With state signing, the data content is divided into small (disjunct) subsets which are signed with a content private key. Clients then retrieve data from untrusted storage and verify its integrity using the content public key (assumed to be known a-priori). In order to minimize the number of digital signatures, some form of hash-tree authentication [12] is normally used in this context.
Work that falls into this category includes [7,11,13,3] which apply this technique to distributed file systems, [2] which applies it to free software distribution, [6] which applies it to signing XML documents, [14] which applies it to digital certificate revocation and [9] which applies it on building a trusted database on untrusted storage. The main limitation for all these systems is that dynamic queries on the data need to be executed on trusted hosts.
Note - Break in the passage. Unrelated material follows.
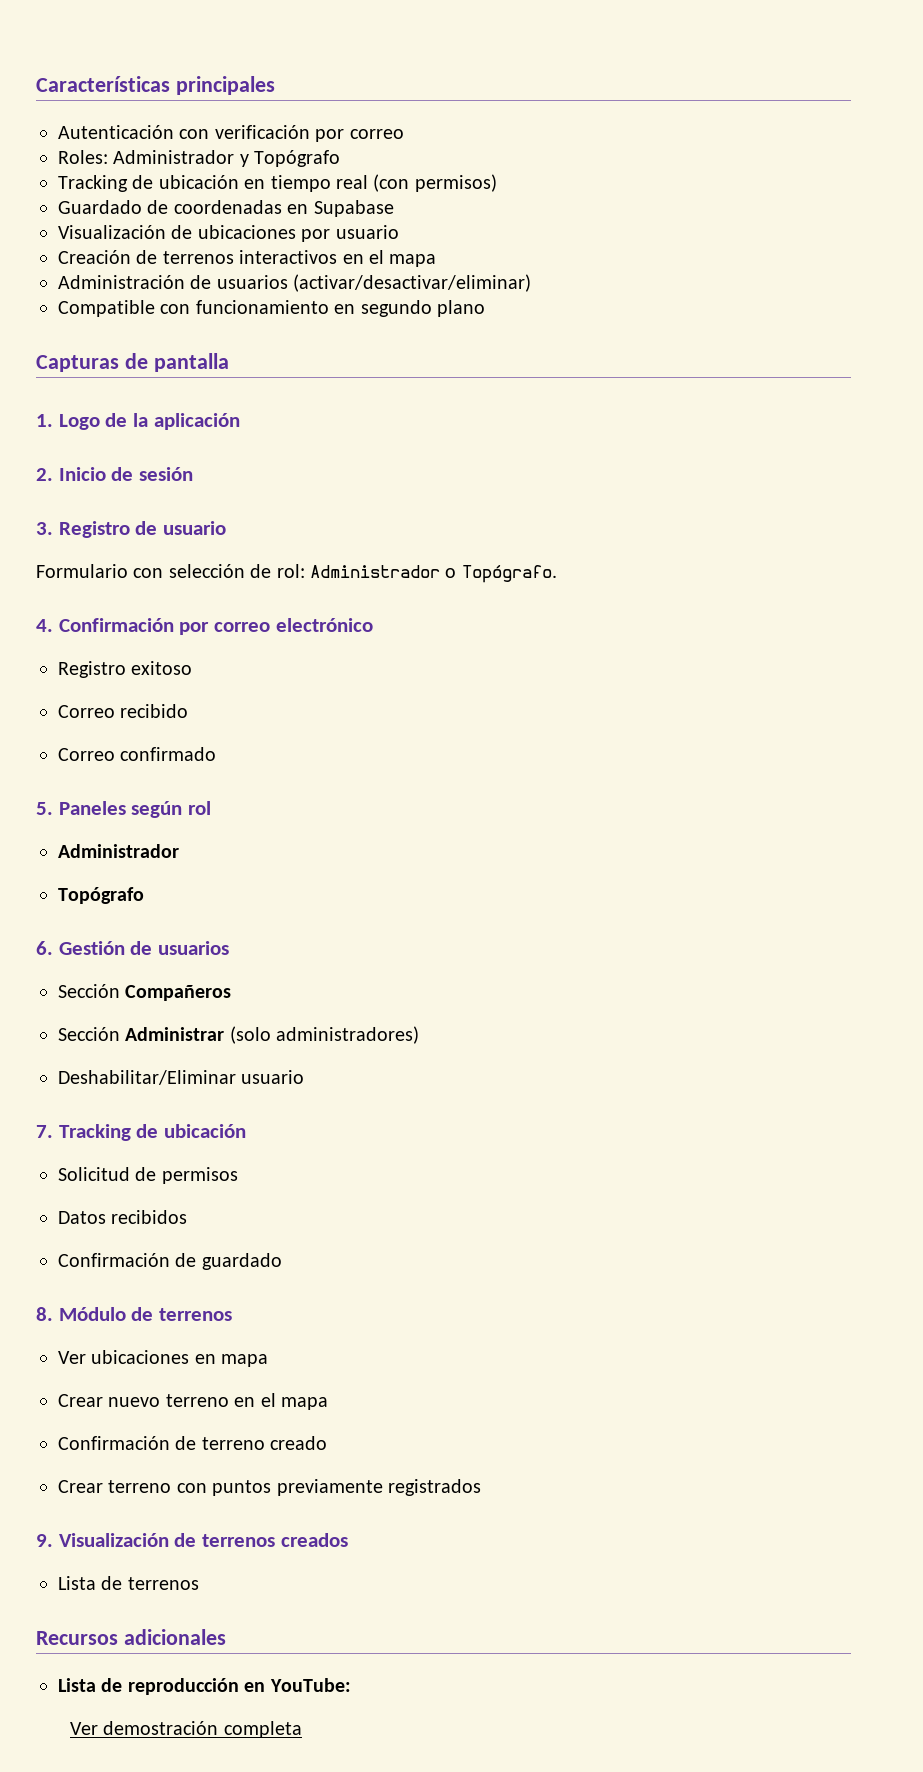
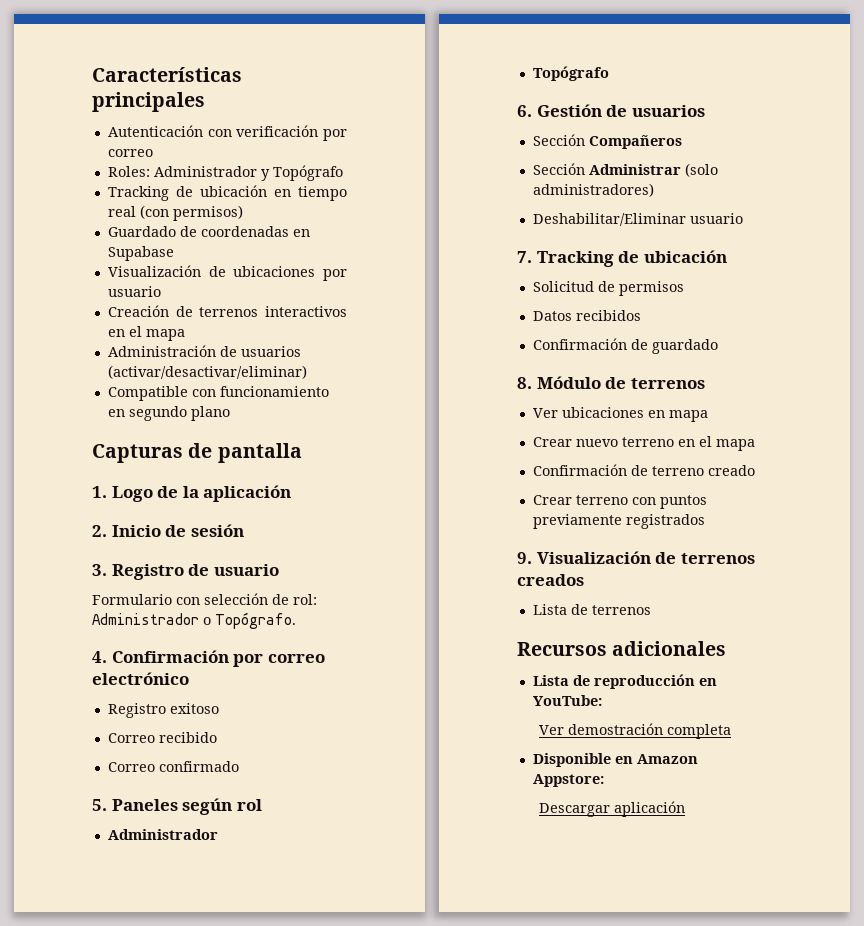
+ Disponible en Amazon Appstore:
+ Descargar aplicación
This requires the trusted host to first retrieve all data relevant to the query from untrusted storage, verify it, and then perform the operation.
With state machine replication [16], the idea is to execute the same operation on a number of untrusted hosts (quorum), and accept the result only when a majority of these hosts agree upon it. In this way, malicious hosts need to collude in order to pass an erroneous result; by requiring a large quorum size, the system can offer very strong security guarantees. Work in this area includes [4,15,10,17]. The problem with this approach is that it greatly increases the amount of computing resources needed for handling a given request. Additionaly, the request latency is dictated by the slowest server in the quorum group.
The scheme we describe in this paper allows dynamic queries to be handled by untrusted servers, while avoiding most of the overhead associated with state machine replication. We are able to achieve this by providing only statistical guarantees on the correctness of any given query. However, our background auditing mechanism ensures that malicious servers are eventually detected, so they can be handled appropiately (either brought back to a safe state, or removed from the system).